When a vomiting, simulated patient mannequin was rolled into the lecture hall last fall to teach large numbers of first- and second-year Wake Forest University School of Medicine students about the brain and nervous system, Michael T. Fitch, M.D., Ph.D., wasn't sure what to expect.
In the end, he got the results he was looking for. "I really didn't know what it was going to look like when I started," said Fitch, an emergency medicine specialist who developed the teaching scenario and conducted a pilot study to determine the simulation's success in a non-traditional location with a large number of participants.
"It was hard to do and we really wanted to engage the students," said Fitch. High fidelity patient simulation of this kind has typically been done with small groups to teach clinical patient management and decision-making. What Fitch found through his student survey results is that it was well received in the large lecture setting. Students were overwhelmingly positive and the results will lead to future study of program expansion, he said. Survey results showed that 98 percent of participants rated the correlation to basic science concepts as "very good" or "outstanding," and 99 percent felt the same way about the presentation.
Fitch, whose Ph.D. is in neuroscience and who directs the Emergency Department's simulation program, was asked by James Johnson, Ph.D., who directs the neuroscience courses taught to first- and second-year students, to develop a simulation to help teach basic science principles. Many medical schools use such computerized simulated patients to teach clinical skills, but Wake Forest is one of the first schools to use this technology in live, large group lecture settings.
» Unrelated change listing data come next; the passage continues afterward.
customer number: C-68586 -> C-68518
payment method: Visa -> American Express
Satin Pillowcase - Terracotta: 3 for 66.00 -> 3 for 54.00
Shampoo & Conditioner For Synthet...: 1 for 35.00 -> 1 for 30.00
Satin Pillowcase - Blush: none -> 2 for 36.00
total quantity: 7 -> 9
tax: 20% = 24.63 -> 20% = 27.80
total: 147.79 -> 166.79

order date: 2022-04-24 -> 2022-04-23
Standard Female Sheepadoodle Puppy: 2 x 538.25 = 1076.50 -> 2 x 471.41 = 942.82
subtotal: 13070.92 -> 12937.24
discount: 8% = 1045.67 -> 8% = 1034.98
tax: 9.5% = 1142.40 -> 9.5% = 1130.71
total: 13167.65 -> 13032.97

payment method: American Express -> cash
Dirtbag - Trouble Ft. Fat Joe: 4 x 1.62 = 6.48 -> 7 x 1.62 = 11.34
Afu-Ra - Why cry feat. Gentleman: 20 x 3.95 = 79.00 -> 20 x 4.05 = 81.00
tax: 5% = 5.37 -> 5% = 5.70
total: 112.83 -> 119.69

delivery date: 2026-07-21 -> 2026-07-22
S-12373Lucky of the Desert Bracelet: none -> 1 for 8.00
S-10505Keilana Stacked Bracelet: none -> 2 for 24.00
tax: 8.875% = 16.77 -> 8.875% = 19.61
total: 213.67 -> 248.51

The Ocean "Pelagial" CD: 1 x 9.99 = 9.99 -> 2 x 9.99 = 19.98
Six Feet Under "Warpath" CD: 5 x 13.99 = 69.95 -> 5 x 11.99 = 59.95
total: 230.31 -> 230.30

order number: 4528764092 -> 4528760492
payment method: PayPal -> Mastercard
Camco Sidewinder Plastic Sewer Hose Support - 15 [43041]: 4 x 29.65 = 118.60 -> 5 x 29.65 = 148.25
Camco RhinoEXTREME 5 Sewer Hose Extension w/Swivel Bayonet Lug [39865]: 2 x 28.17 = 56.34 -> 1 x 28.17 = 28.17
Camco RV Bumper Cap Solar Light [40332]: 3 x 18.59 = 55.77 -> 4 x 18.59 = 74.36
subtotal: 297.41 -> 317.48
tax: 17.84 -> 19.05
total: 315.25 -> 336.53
Fitch organized a team of resident physicians to help him implement the emergency medicine scenario. The clinical simulation containing basic science concepts was presented four times to large groups of 50 students for highly interactive 90-minute simulations. The project used SimMan™, a reproduction of an average-size adult, that makes realistic heart, lung, and bowel sounds and can be programmed to have various medical problems -- which students can work to treat. Students can also use SimMan to practice procedures such as giving injections and inserting urinary catheters or breathing tubes.
"I figured if we were going to do this, let's do it big. A lot of time and resources were involved, but we were just overwhelmed by the students' response to it," Fitch said. "I look at it like it's a live-action play. It wasn't actual real time, but I wanted them to feel like they were in the Emergency Department with me."
Through a guided group discussion to manage the case, students learned about altered levels of consciousness and potential causes of the simulated patient's symptoms, including stroke, brain injury and hypoglycemia. They learned about the sympathetic and parasympathetic nervous systems and how various mediations affect brain cell receptors. Fitch explained that using a live clinical scenario to emphasize basic science learning allows students to understand the clinical relevance of the subjects they are studying.
"What I think is really great about the concept is to create a learning environment that engages the students actively -- as opposed to passively observing a lecture," he said.
The research is published in Medical Teacher in the August print issue.